**Exercise details**
Reproduce exactly, and solely, the lines running from the top of the data below through the line with "-13,7 +13,7 @@", both inclusive. Omit pictures.
====== Input data
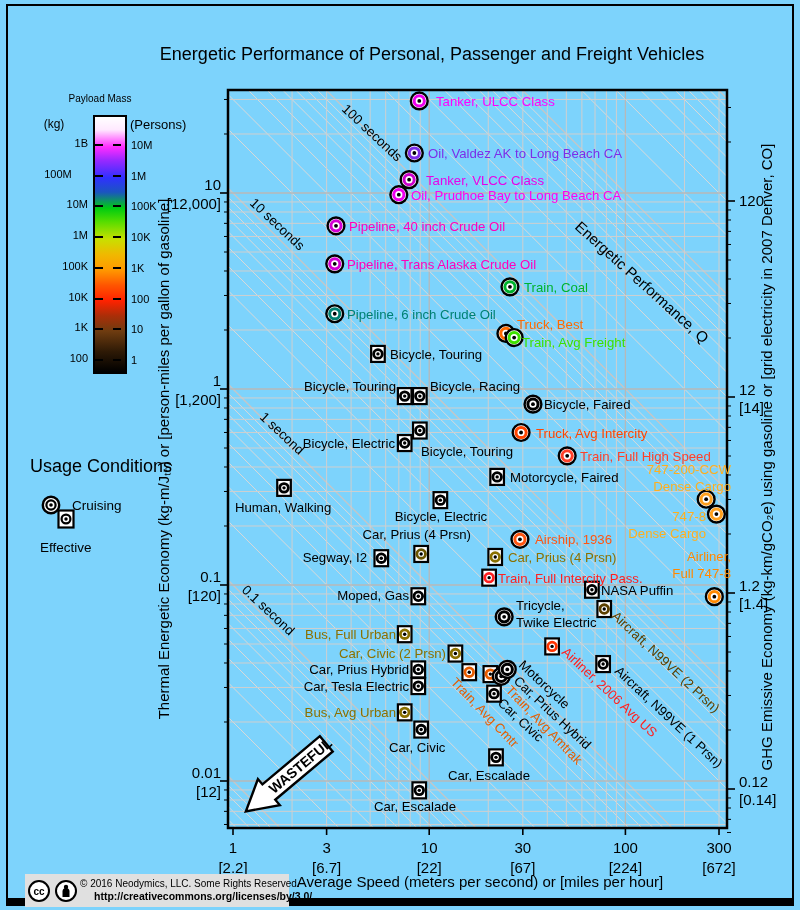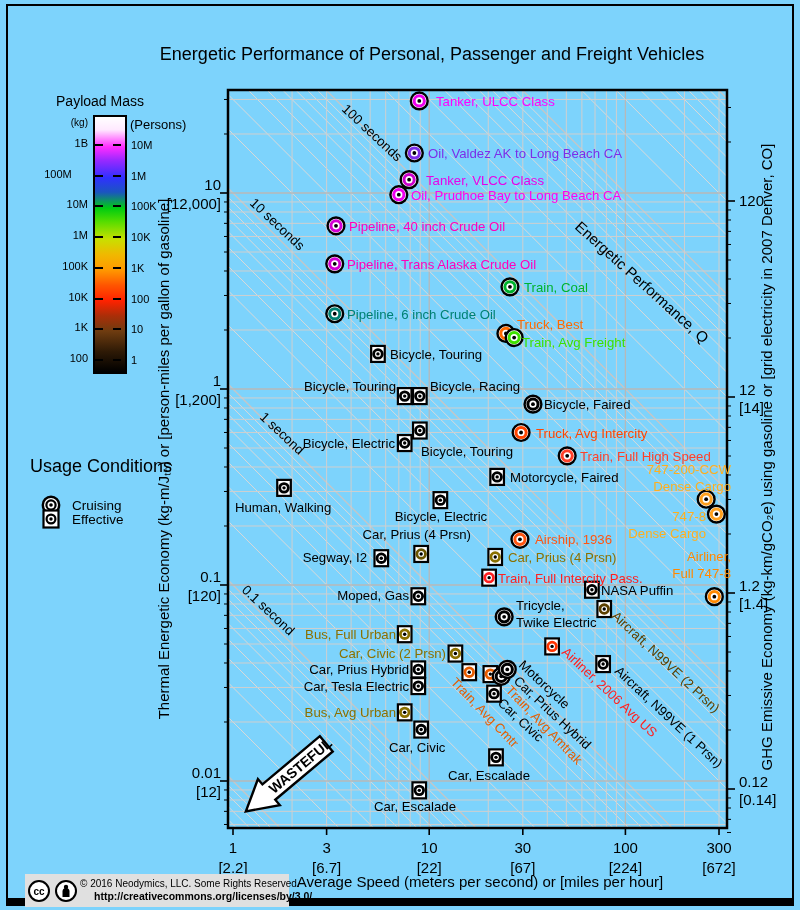--- a/index.html
+++ b/index.html
@@ -12,7 +12,7 @@
   #plot-svg{position:absolute;left:0;top:0;}
   
   #payload-title{position:absolute;left:40px;top:93px;width:120px;text-align:center;
-                 font-size:14px;}
+                 font-size:10px;}
   #kg-head{position:absolute;left:20px;top:117px;width:68px;text-align:right;font-size:10px;}
   #persons-head{position:absolute;left:130px;top:117px;font-size:13px;}
   #colorbar{position:absolute;left:93px;top:115px;width:30px;height:255px;

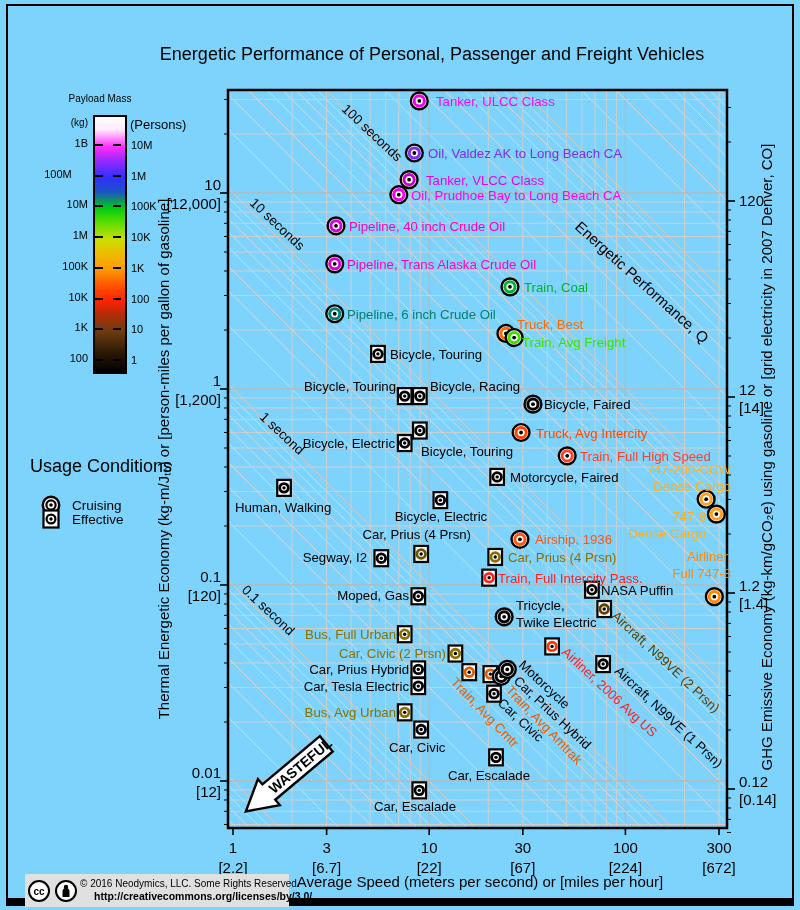--- a/index.html
+++ b/index.html
@@ -13,7 +13,7 @@
   
   #payload-title{position:absolute;left:40px;top:93px;width:120px;text-align:center;
                  font-size:10px;}
-  #kg-head{position:absolute;left:20px;top:117px;width:68px;text-align:right;font-size:10px;}
+  #kg-head{position:absolute;left:20px;top:117px;width:68px;text-align:center;font-size:12px;}
   #persons-head{position:absolute;left:130px;top:117px;font-size:13px;}
   #colorbar{position:absolute;left:93px;top:115px;width:30px;height:255px;
             border:2px solid #000;

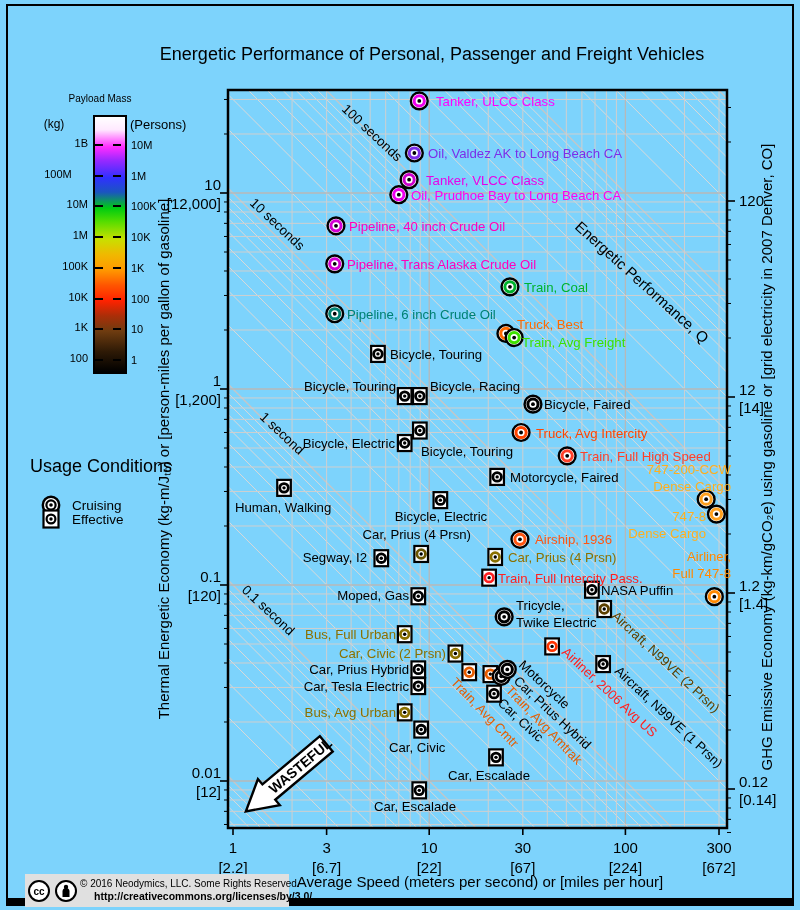--- a/index.html
+++ b/index.html
@@ -91,7 +91,7 @@
     </svg>
     <span class="lab">Cruising</span>
   </div>
-  <div class="usage-row" style="top:508px;">
+  <div class="usage-row" style="top:508px;flex-direction:column;">
     <svg width="22" height="22">
       <rect x="3.5" y="2.5" width="15" height="17" fill="#fff" stroke="#000" stroke-width="2.2"></rect>
       <circle cx="11" cy="11" r="4.4" fill="none" stroke="#000" stroke-width="2.2"></circle>

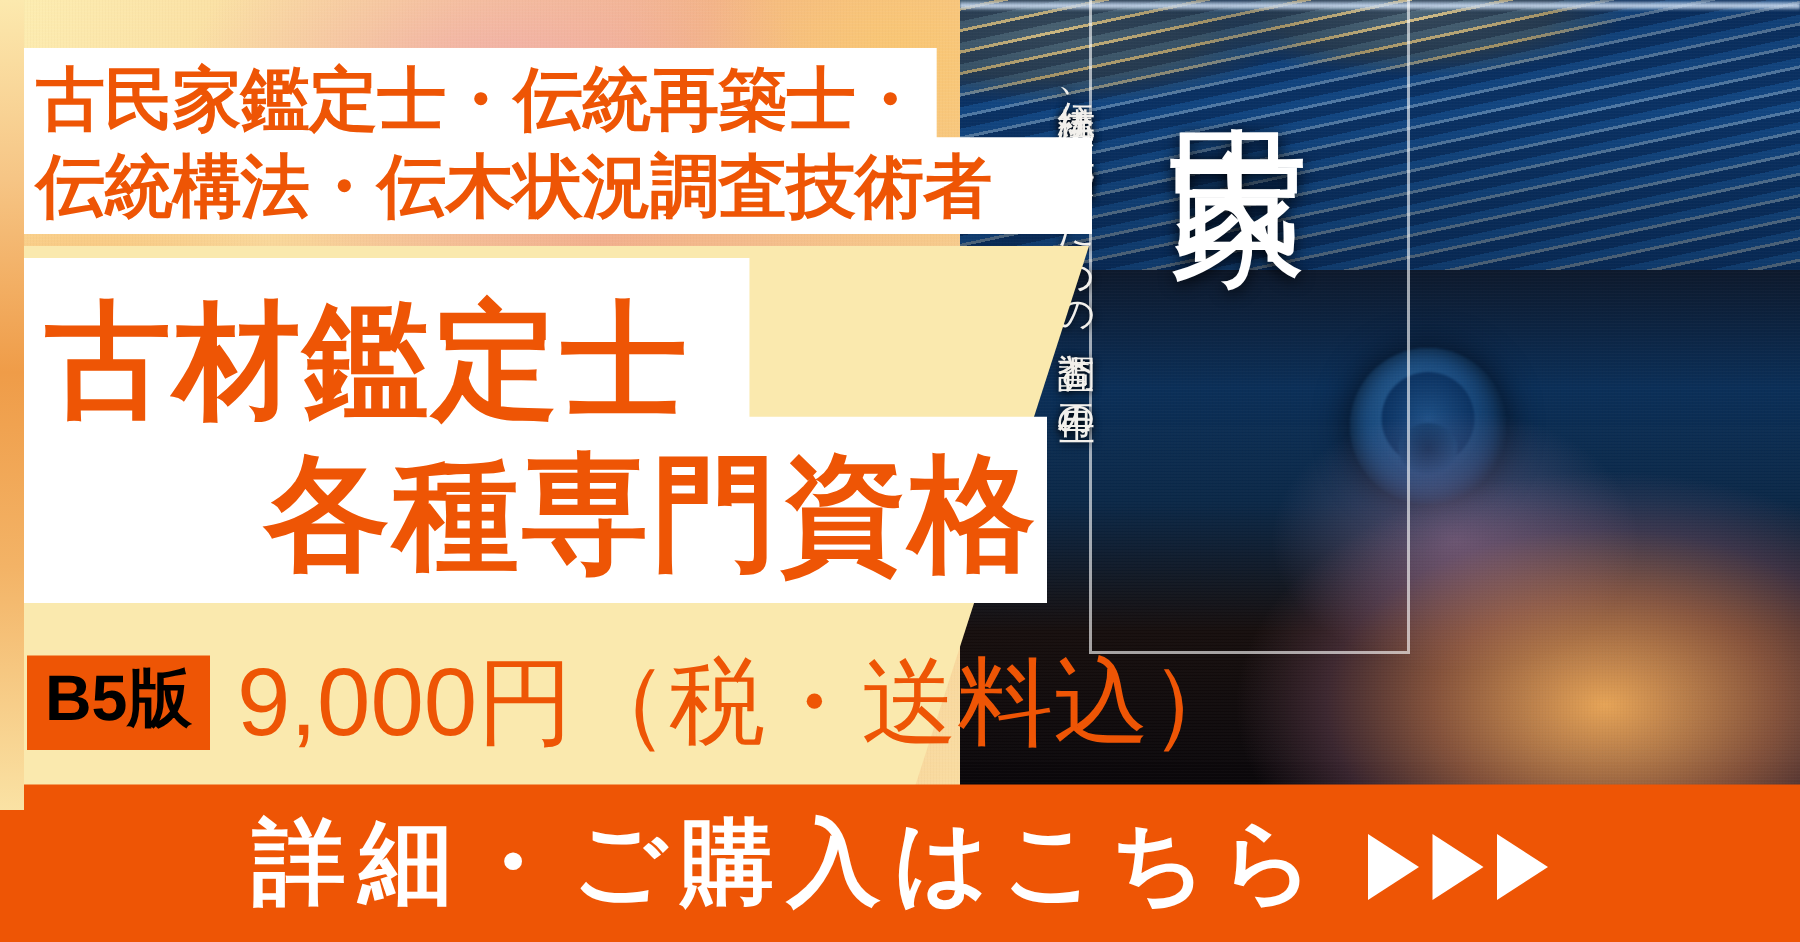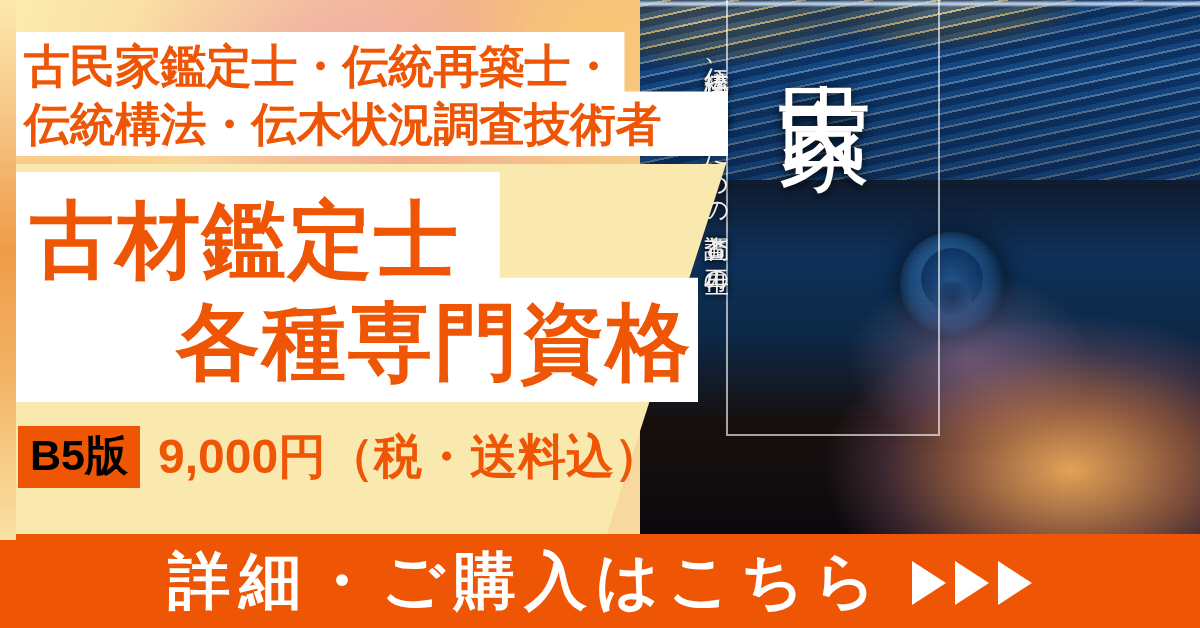--- a/index.html
+++ b/index.html
@@ -233,8 +233,8 @@
   }
   .price-text {
     color:#ee5505;
-    font-size:48px;
-    font-weight:700;
+    font-size:64px;
+    font-weight:400;
     letter-spacing:0px;
     white-space:nowrap;
   }

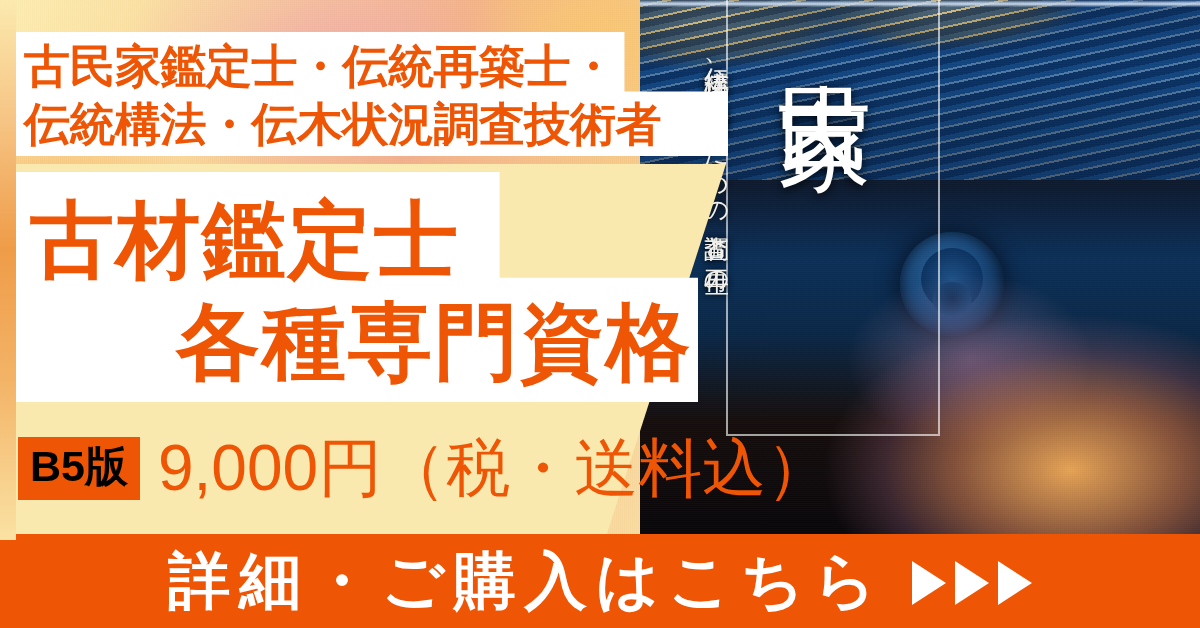--- a/index.html
+++ b/index.html
@@ -242,7 +242,7 @@
   
   .cta {
     position:absolute;
-    left:0; bottom:0; width:1200px; height:94px;
+    left:0; bottom:0; width:1200px; height:105px;
     background:#ee5505;
     display:flex; align-items:center; justify-content:center;
     gap:26px;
============
**Worked solution**
--- a/index.html
+++ b/index.html
@@ -12,7 +12,7 @@
   #plot-svg{position:absolute;left:0;top:0;}
   
   #payload-title{position:absolute;left:40px;top:93px;width:120px;text-align:center;
-                 font-size:14px;}
+                 font-size:10px;}
   #kg-head{position:absolute;left:20px;top:117px;width:68px;text-align:right;font-size:10px;}
   #persons-head{position:absolute;left:130px;top:117px;font-size:13px;}
   #colorbar{position:absolute;left:93px;top:115px;width:30px;height:255px;

--- a/index.html
+++ b/index.html
@@ -13,7 +13,7 @@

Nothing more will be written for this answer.